Why Entropy?
There are many ways to define the entropy of a random variable. Claude Shannon originally justified his choice on axiomatic grounds. If we force our functional \(H[p(x)]\) to satisfy three properties, then the form of entropy as
\[H[p(x)] = - E[log_{2}(p(X))]\]
falls out of the requirements on \(H[p(x)]\).
A less formal, but equivalent, definition of entropy is in terms of the minimum expected number of binary questions needed to identify the value of a discrete random variable \(X\). This is (from personal experience) a typical starting point for introducing entropy. Let's take this approach, but then follow it to completion1.
We'll start with the example from Cover and Thomas. Let \(X\) be a discrete random variable taking values from the 'alphabet'2 \(\mathcal{X} = \{ a, b, c, d\}\). Thus, we can specify \(X\) by giving its probability mass function,
\[p(x) = P(X = x) = \left\{ \begin{array}{cc} \frac{1}{2} &: x = a \\ \frac{1}{4} &: x = b \\ \frac{1}{8} &: x = c \\ \frac{1}{8} &: x = d \end{array}\right. .\]
Our goal is to ask a series of binary questions of the form 'Is \(X =\) ?' and get the answer 'Yes!' as quickly as possible. Of course, \(X\) is a random variable, so the number of questions we will have to ask isn't a number, but a random variable itself. Thus, we can formalize our goal as follows: we want to minimize the expected number of questions we'll have to ask to get at the identity of \(X\). Call this quantity \(\bar{\ell}\) (the reason for this choice will become clear later on). We can work out this value for the probability mass function above. But first, we have to specify the procedure that we'll use to ask the questions. The obvious choice, and the one we'll make, is to ask first if \(X = a\)? (since \(a\) is the most probable value), and then \(b\), and then \(c\), and so on, until we've arrived at the correct value for \(X\). Given this strategy, we'll ask a single question \(1/2\) of the time (since \(P(X = a) = 1/2\)), two questions 1/4 of the time, and 3 questions 1/8 + 1/8 = 1/4 of the time3. Thus, the expected number of questions we'll have to ask is
\[ \bar{\ell} = \frac{1}{2} \cdot 1 + \frac{1}{4} \cdot 2 + \frac{1}{8} \cdot 3 + \frac{1}{8} \cdot 3 = 1.75.\]
A quick computation shows that 1.75 is also the entropy of \(X\), since4
\[ \begin{align} H[X] &= -\sum_{x \in \mathcal{X}} p(x) \log p(x) \\ &= -\left(\frac{1}{2} \cdot \log \frac{1}{2} + \frac{1}{4} \cdot \log \frac{1}{4} + \frac{1}{8} \cdot \log \frac{1}{8} + \frac{1}{8} \cdot \log \frac{1}{8}\right) \\ &= 1.75. \end{align}\]
Thus, for this case, the entropy and the minimum number of expected questions turn out to coincide. This only occurs when \(p(x)\) is a dyadic distribution5. In the general case where \(p(x)\) is not dyadic, the minimum expected number of questions is bounded between entropy and entropy plus 1. That is, in general,
\[ H[X] \leq \bar{\ell}^{*} < H[X] + 1.\]

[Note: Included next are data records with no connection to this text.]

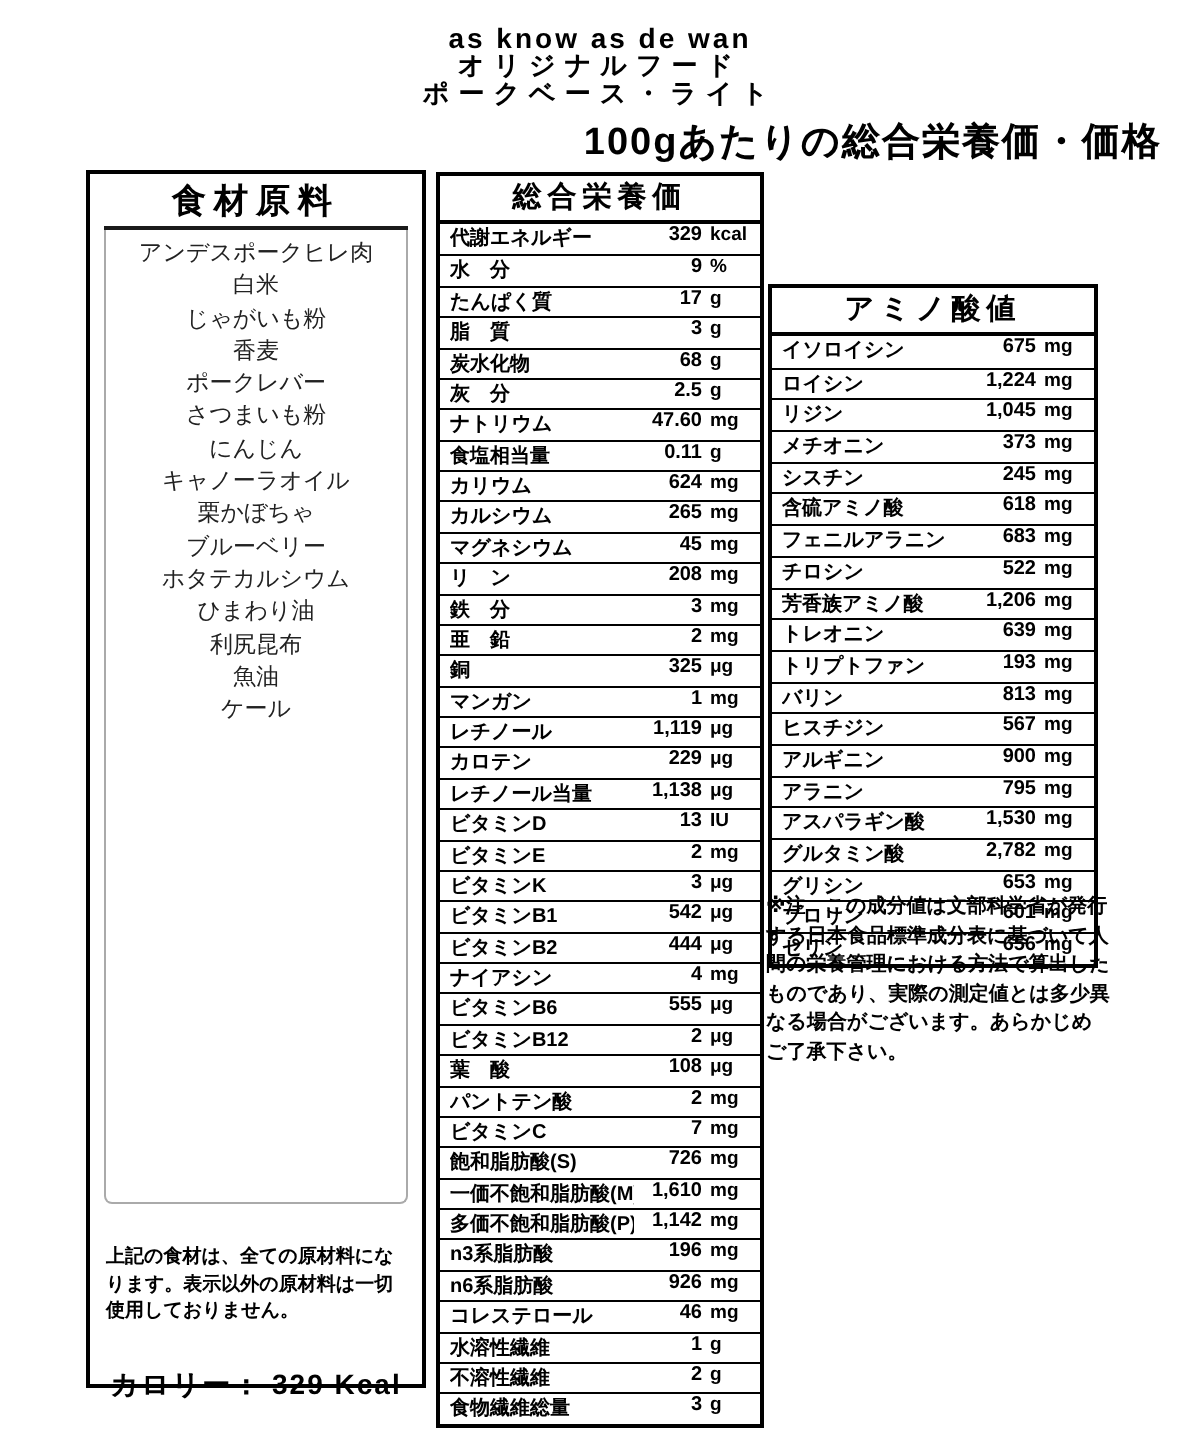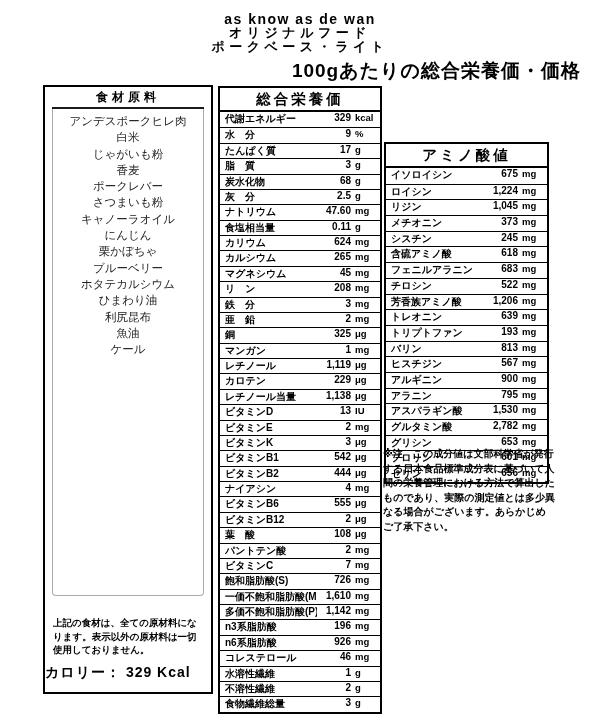"食材原料" .ing-title { font-size: 12px -> 17px }
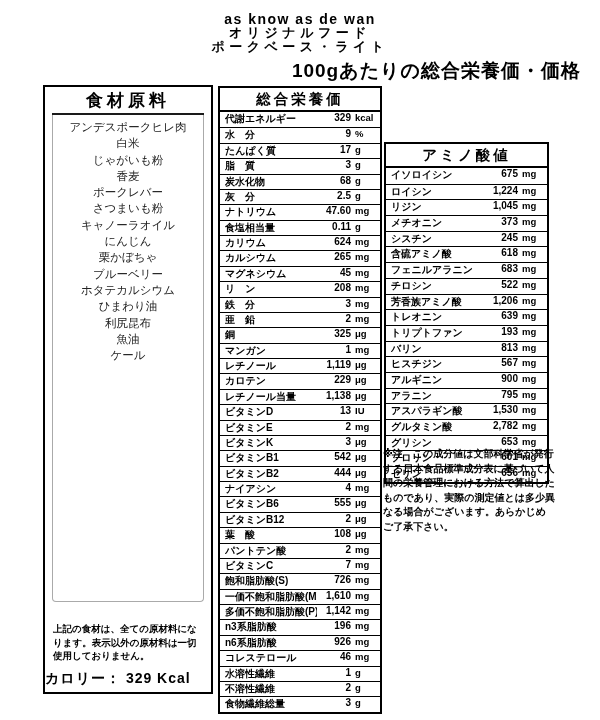"キャノーラオイル" div.ing-item { order: before "にんじん" -> after "にんじん" }
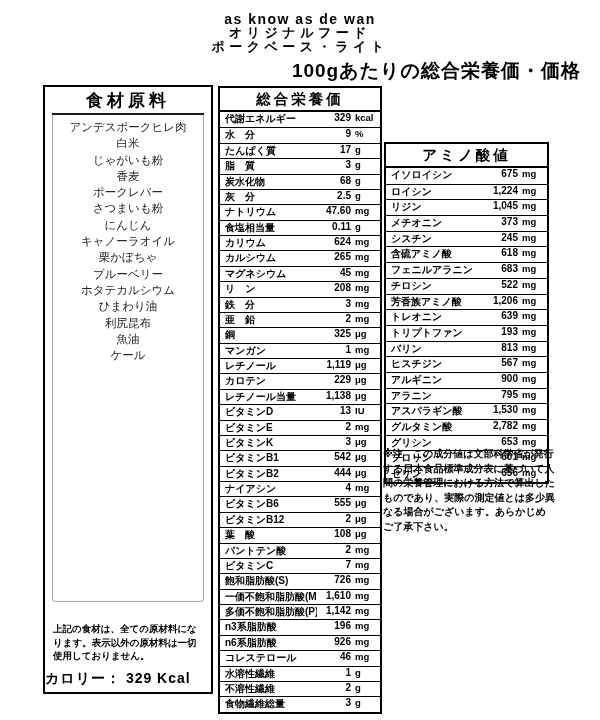"カロリー： 329 Kcal" .calorie { margin-top: 7px -> 21px; text-align: left -> center }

Why this should be the case will (hopefully) become more clear in a moment.
Okay, so far we haven't done anything beyond the standard approach taken in Cover and Thomas. But now let's formalize our question asking process a little, and see how we can relate it to data compression. The goal of lossless data compression is to map an alphabet \(\mathcal{X}\) into a new alphabet \(\mathcal{D}\) (which we'll take to be binary, namely \(\mathcal{D} = \{ 0, 1\}\)) as to make the encoded words as short as possible, in expectation. There are a lot of results from data compression. The main result we'll need is the optimality of Huffman codes. I won't go into the details of what a Huffman code is, but suffice it to say this code will get us the question procedure that gives us the minimum expected number of binary questions.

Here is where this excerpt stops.